Фаринелли тоже набивал себе ноздри в паузах между арией и речитативом, и, как явствует из некоторых старинных документов, лучшим подарком, какой могли преподнести итальянскому музыканту, живописцу - словом, любому виртуозу восторженная дама или поклонник, был ящик табаку.
Аббат Пико де ла Мирандола, Рафаэль Менгс, тенор Монтаньяна, певица Париджи, скрипач Алаи и другие знаменитости театра "Буэн-Ретиро" нюхали первосортный табак, прибывавший из Америки на королевских галеонах.

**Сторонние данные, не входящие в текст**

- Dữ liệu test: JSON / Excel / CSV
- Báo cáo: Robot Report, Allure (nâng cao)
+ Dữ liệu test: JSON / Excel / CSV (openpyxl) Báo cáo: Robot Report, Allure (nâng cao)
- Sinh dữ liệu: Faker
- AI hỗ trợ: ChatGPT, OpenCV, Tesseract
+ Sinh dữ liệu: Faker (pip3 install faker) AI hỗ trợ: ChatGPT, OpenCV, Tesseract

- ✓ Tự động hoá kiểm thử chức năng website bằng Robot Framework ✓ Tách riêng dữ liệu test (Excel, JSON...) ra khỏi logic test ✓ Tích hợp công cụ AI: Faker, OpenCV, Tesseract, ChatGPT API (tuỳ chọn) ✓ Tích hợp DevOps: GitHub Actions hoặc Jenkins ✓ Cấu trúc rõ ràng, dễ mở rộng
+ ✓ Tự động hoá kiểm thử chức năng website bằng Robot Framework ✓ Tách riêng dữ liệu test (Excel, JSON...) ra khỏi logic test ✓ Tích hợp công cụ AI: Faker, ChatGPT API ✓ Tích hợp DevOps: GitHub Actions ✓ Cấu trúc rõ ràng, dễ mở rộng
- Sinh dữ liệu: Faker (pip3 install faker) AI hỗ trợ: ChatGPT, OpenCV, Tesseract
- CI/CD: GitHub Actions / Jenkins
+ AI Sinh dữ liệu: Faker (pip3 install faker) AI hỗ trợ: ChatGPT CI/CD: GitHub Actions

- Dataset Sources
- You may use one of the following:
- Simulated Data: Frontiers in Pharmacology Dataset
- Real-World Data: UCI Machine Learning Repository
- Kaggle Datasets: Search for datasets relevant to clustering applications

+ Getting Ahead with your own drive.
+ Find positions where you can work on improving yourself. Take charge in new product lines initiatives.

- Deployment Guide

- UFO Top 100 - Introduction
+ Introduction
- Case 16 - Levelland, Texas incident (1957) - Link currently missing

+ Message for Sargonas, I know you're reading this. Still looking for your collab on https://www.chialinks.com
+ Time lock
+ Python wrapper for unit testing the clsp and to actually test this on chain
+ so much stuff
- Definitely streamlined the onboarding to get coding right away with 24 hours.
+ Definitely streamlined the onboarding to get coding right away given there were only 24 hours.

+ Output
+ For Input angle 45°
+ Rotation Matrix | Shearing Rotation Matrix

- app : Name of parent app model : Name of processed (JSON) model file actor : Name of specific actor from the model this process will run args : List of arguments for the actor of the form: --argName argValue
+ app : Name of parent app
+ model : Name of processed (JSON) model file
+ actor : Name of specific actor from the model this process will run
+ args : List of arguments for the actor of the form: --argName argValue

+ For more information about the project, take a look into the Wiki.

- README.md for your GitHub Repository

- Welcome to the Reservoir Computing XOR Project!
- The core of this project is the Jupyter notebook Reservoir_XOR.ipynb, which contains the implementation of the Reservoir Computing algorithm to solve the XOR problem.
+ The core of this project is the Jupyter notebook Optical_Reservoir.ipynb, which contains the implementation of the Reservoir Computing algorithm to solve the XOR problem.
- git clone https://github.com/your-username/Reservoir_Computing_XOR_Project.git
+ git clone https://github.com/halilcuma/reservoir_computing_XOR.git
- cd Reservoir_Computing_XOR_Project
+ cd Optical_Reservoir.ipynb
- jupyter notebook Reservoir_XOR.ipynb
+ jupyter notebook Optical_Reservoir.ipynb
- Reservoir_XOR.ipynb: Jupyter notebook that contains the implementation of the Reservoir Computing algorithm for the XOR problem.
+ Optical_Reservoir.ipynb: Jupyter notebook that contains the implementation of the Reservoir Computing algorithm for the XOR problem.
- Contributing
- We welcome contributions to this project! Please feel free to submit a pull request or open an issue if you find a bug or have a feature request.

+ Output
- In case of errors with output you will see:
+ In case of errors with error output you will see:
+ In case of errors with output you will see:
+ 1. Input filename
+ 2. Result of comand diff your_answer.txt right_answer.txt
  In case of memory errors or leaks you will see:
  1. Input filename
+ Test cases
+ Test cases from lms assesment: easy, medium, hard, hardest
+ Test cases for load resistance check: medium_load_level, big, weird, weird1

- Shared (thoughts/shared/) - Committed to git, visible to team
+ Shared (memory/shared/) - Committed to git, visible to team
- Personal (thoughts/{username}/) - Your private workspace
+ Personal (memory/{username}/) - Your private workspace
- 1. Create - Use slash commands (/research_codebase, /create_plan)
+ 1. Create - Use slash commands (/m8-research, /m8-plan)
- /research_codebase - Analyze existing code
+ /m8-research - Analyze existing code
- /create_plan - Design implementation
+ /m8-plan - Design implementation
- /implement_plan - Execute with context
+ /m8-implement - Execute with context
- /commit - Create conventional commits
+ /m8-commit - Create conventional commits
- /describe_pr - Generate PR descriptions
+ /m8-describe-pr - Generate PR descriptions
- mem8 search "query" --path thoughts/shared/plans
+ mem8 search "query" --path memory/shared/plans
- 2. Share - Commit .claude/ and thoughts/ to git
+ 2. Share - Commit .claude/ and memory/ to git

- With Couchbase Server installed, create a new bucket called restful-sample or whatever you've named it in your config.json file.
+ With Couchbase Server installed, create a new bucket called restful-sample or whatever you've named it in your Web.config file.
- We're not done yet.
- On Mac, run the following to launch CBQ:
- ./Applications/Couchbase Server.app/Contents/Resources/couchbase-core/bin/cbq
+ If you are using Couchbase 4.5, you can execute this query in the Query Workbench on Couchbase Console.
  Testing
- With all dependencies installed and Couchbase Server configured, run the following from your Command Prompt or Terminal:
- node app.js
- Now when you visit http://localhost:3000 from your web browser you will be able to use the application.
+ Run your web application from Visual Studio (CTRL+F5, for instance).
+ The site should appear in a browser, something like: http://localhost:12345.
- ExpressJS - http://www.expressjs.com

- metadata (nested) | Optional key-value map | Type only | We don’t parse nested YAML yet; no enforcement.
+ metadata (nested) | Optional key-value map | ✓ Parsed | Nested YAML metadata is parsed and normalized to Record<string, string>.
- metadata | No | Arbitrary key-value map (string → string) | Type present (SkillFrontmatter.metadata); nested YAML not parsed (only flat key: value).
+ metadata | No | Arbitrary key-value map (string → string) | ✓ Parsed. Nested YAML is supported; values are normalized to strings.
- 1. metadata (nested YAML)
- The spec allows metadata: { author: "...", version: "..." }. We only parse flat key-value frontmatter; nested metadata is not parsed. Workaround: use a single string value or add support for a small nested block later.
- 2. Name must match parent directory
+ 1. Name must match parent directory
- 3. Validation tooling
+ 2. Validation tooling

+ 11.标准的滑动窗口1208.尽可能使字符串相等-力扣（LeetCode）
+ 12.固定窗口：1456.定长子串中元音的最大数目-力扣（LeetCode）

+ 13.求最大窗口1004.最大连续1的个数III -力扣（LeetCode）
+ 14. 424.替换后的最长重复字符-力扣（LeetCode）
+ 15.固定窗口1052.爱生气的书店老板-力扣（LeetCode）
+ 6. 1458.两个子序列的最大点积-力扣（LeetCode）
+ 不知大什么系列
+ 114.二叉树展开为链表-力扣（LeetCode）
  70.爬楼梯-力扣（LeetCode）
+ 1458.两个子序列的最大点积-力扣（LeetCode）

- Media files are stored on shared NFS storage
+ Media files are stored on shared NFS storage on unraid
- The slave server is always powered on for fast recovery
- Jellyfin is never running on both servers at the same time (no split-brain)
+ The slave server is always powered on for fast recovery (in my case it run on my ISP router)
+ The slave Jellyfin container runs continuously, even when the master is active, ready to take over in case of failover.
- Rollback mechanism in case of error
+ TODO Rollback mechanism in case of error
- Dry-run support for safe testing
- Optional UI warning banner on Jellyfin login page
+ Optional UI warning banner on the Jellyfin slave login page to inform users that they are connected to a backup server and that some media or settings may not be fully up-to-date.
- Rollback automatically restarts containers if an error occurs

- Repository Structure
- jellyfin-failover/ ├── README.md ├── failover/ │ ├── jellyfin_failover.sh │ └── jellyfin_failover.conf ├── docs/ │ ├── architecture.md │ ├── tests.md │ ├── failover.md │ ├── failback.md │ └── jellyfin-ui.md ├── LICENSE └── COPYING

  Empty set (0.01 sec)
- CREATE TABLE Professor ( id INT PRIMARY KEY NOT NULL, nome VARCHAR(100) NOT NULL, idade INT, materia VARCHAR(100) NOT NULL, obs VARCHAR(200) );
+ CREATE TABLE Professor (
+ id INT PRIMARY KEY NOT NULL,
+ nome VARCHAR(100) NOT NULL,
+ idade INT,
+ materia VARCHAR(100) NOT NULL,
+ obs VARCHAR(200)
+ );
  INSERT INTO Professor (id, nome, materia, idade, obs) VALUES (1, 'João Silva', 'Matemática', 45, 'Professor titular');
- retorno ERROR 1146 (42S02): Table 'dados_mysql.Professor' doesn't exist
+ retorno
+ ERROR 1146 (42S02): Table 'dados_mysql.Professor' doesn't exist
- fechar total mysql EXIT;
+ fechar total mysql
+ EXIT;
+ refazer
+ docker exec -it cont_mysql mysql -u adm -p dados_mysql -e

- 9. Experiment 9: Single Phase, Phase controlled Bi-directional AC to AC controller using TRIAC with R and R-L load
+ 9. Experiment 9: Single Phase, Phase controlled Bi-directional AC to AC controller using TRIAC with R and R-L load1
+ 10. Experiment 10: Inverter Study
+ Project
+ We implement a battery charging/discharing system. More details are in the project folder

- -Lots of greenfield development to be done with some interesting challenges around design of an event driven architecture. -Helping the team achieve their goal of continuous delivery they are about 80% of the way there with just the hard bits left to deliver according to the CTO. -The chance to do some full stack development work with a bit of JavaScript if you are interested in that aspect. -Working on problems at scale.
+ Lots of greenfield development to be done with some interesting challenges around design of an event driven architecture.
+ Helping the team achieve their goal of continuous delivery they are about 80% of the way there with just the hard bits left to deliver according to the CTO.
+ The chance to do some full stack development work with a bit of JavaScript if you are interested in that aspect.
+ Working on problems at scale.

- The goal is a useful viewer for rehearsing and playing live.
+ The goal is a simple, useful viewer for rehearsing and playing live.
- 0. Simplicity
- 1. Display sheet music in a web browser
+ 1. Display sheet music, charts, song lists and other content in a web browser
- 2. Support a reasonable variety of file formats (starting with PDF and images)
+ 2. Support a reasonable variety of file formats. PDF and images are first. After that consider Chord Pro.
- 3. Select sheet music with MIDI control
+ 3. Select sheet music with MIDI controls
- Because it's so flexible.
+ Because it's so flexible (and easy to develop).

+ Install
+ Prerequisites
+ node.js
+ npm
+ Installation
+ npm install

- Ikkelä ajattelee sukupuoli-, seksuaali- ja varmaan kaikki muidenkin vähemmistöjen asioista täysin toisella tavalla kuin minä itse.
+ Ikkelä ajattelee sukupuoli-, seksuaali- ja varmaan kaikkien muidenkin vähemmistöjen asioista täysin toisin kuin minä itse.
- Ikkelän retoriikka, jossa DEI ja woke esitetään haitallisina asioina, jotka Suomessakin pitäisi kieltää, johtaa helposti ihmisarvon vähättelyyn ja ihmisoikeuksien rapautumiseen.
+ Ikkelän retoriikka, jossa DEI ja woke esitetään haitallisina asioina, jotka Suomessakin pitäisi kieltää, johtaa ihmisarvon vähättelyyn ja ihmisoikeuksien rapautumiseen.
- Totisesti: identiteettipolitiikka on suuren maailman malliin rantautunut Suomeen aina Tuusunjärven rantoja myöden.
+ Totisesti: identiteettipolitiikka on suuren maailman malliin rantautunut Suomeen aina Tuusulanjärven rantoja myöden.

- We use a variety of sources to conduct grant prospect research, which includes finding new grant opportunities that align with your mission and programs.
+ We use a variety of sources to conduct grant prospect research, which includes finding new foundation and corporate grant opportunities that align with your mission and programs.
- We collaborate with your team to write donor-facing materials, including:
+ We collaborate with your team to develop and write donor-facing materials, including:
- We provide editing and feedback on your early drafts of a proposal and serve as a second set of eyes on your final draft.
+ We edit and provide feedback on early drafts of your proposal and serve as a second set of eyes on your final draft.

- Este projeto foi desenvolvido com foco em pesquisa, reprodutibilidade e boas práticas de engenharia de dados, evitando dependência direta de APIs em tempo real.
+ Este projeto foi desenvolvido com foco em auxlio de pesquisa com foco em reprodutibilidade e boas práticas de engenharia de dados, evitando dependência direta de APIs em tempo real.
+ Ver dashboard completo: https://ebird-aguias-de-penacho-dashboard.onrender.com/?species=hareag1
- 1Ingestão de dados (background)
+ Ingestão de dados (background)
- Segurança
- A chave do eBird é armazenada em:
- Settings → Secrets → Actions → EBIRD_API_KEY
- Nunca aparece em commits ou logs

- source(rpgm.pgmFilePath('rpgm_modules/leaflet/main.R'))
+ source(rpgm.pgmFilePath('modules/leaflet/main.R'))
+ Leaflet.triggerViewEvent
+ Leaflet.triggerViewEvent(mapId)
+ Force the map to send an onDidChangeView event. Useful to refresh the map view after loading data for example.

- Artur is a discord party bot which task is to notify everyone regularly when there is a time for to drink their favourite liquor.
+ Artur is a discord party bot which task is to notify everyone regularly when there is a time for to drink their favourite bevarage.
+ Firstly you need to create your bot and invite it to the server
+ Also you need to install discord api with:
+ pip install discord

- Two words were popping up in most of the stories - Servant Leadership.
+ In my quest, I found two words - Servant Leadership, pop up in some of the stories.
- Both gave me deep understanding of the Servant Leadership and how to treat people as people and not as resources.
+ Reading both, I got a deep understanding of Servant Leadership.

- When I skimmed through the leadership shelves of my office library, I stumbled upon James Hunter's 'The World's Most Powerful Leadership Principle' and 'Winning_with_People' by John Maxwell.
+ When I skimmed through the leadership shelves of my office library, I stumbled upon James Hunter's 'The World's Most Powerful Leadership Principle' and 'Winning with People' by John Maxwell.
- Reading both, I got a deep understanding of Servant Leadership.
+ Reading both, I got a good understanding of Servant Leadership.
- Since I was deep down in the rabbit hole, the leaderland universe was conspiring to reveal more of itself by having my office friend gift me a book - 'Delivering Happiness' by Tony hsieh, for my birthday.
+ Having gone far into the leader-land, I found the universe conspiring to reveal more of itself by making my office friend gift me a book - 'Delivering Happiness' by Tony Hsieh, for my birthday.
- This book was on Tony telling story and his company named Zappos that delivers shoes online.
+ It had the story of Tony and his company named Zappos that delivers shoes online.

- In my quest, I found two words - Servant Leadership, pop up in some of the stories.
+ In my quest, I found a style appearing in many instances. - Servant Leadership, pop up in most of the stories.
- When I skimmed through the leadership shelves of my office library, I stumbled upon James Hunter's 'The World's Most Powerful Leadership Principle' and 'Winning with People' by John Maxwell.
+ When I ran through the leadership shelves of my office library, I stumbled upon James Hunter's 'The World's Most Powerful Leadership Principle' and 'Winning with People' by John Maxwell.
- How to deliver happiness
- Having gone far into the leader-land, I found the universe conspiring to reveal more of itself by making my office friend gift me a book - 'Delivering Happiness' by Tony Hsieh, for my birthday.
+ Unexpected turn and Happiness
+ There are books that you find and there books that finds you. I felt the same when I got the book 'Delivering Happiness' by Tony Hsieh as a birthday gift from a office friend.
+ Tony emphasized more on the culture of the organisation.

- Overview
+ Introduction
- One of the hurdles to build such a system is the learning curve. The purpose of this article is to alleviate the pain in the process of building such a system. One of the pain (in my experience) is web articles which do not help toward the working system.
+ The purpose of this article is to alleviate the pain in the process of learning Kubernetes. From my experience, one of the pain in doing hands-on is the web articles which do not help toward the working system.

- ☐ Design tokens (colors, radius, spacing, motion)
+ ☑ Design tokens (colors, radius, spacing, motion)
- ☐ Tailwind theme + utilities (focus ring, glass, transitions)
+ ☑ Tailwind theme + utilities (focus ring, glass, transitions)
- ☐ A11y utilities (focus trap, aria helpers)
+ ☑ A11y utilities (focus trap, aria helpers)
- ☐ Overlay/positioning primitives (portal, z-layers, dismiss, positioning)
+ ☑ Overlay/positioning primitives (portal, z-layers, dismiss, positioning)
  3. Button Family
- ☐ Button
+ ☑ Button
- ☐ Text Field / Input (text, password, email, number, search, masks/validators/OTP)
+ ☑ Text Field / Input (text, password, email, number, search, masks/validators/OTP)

Прошу простить за это отступление. Итак, теперь вам ясно, что Исидоро нюхательного табака не употреблял.
V
Часов около десяти в гостиную торжественно вошли две дамы, о которых я упоминал выше. Лесбия! Амаранта! Возможно ли забыть вас тому, кто хоть раз вами любовался? Само собой, обе явились инкогнито, в карете, а не в портшезе, чтобы их не узнала любопытная чернь. Бедняжкам очень нравились такие вечеринки в интимной компании, где они отдыхали душой от сурового этикета.
В те годы на традиционных званых вечерах в знатных семействах или при дворе деспотически царила истинно испанская церемонность, не допускалось ничего такого, что могло бы вывести гостей из состояния чинной скуки. Ни шумных разговоров, ни - упаси бог! - шуток или смеха. Дамы располагались на эстрадо, мужчины в остальной части гостиной, беседы были так же пресны, как напитки. Вот кто-нибудь заиграет на клавикордах или на гитаре, общество слегка оживляется, но ненадолго - вскоре музыка умолкает, и вновь вступает в свои права нагоняющая сон благопристойность. Порой танцуют менуэт - тогда влюбленные могут вкушать возвышенное платоническое наслаждение, касаясь друг друга кончиками пальцев, и после бесконечных реверансов под музыку в гостиной опять воцаряется благопристойность, богиня, которой милей всего молчание.